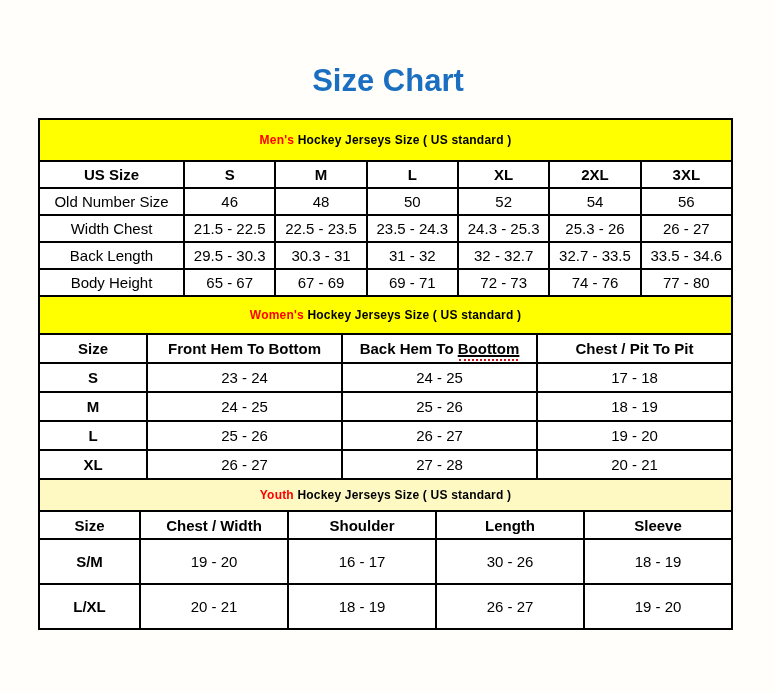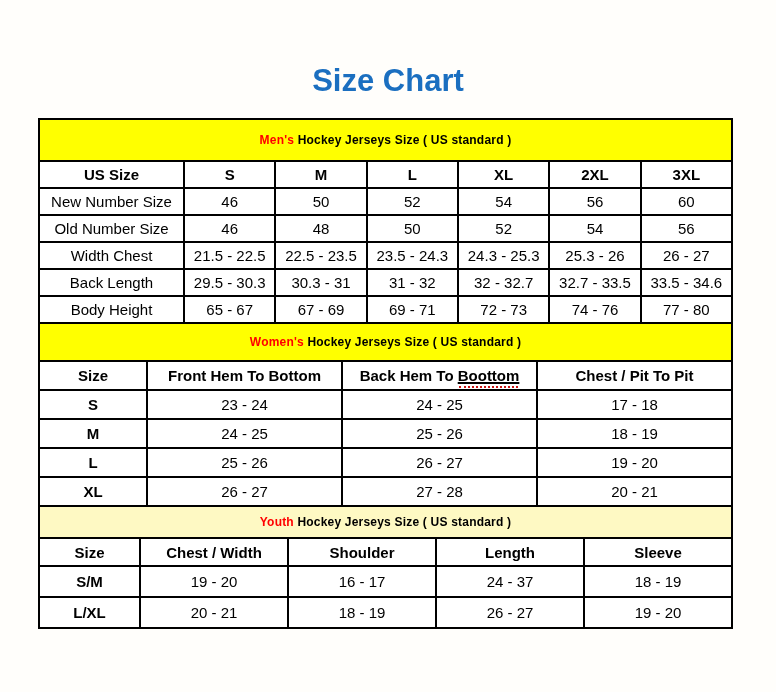--- a/index.html
+++ b/index.html
@@ -114,15 +114,6 @@
         </thead>
         <tbody>
           <tr>
-            <td>New Number Size</td>
-            <td>46</td>
-            <td>50</td>
-            <td>52</td>
-            <td>54</td>
-            <td>56</td>
-            <td>60</td>
-          </tr>
-          <tr>
             <td>Old Number Size</td>
             <td>46</td>
             <td>48</td>

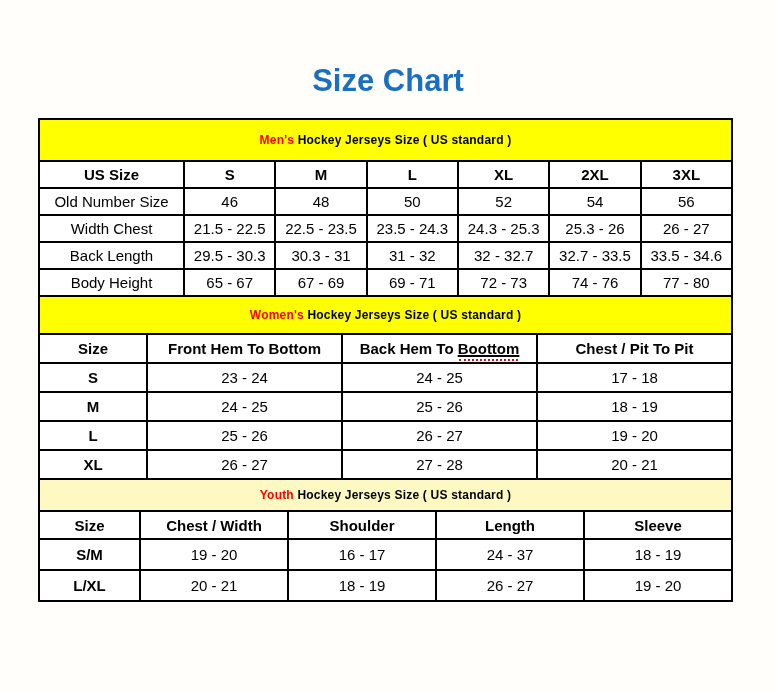--- a/index.html
+++ b/index.html
@@ -64,7 +64,7 @@
   .youth  tr.head-row   { height: 28px; }
   .mens   tbody tr { height: 27px; }
   .womens tbody tr { height: 29px; }
-  .youth  tbody tr { height: 31px; }
+  .youth  tbody tr { height: 45px; }
 
   
   .miss {

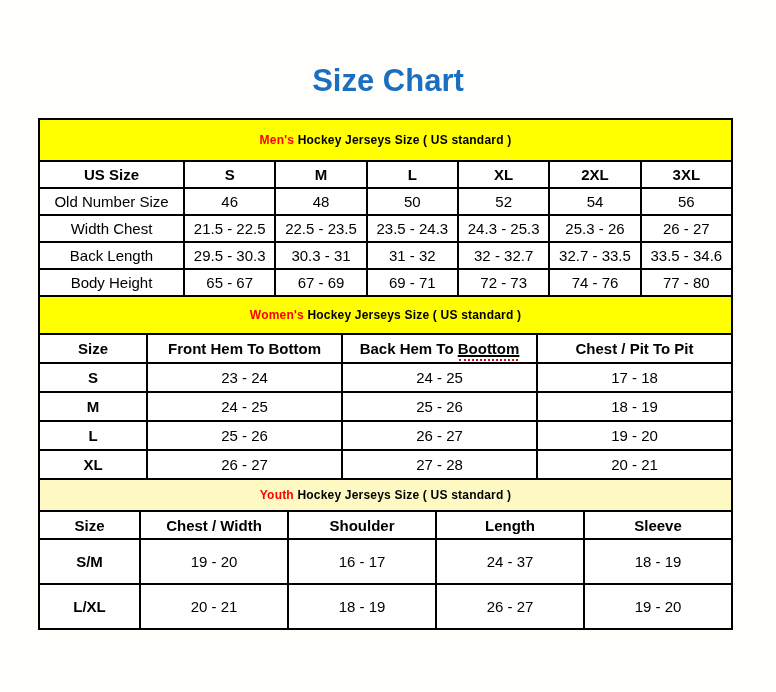--- a/index.html
+++ b/index.html
@@ -221,7 +221,7 @@
             <td>S/M</td>
             <td>19 - 20</td>
             <td>16 - 17</td>
-            <td>24 - 37</td>
+            <td>30 - 26</td>
             <td>18 - 19</td>
           </tr>
           <tr>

==========

**What is required**
Word for word, restate every line of the listing, omitting the pictures.

**Solution to this exercise**
--- a/index.html
+++ b/index.html
@@ -114,15 +114,6 @@
         </thead>
         <tbody>
           <tr>
-            <td>New Number Size</td>
-            <td>46</td>
-            <td>50</td>
-            <td>52</td>
-            <td>54</td>
-            <td>56</td>
-            <td>60</td>
-          </tr>
-          <tr>
             <td>Old Number Size</td>
             <td>46</td>
             <td>48</td>

--- a/index.html
+++ b/index.html
@@ -64,7 +64,7 @@
   .youth  tr.head-row   { height: 28px; }
   .mens   tbody tr { height: 27px; }
   .womens tbody tr { height: 29px; }
-  .youth  tbody tr { height: 31px; }
+  .youth  tbody tr { height: 45px; }
 
   
   .miss {

--- a/index.html
+++ b/index.html
@@ -221,7 +221,7 @@
             <td>S/M</td>
             <td>19 - 20</td>
             <td>16 - 17</td>
-            <td>24 - 37</td>
+            <td>30 - 26</td>
             <td>18 - 19</td>
           </tr>
           <tr>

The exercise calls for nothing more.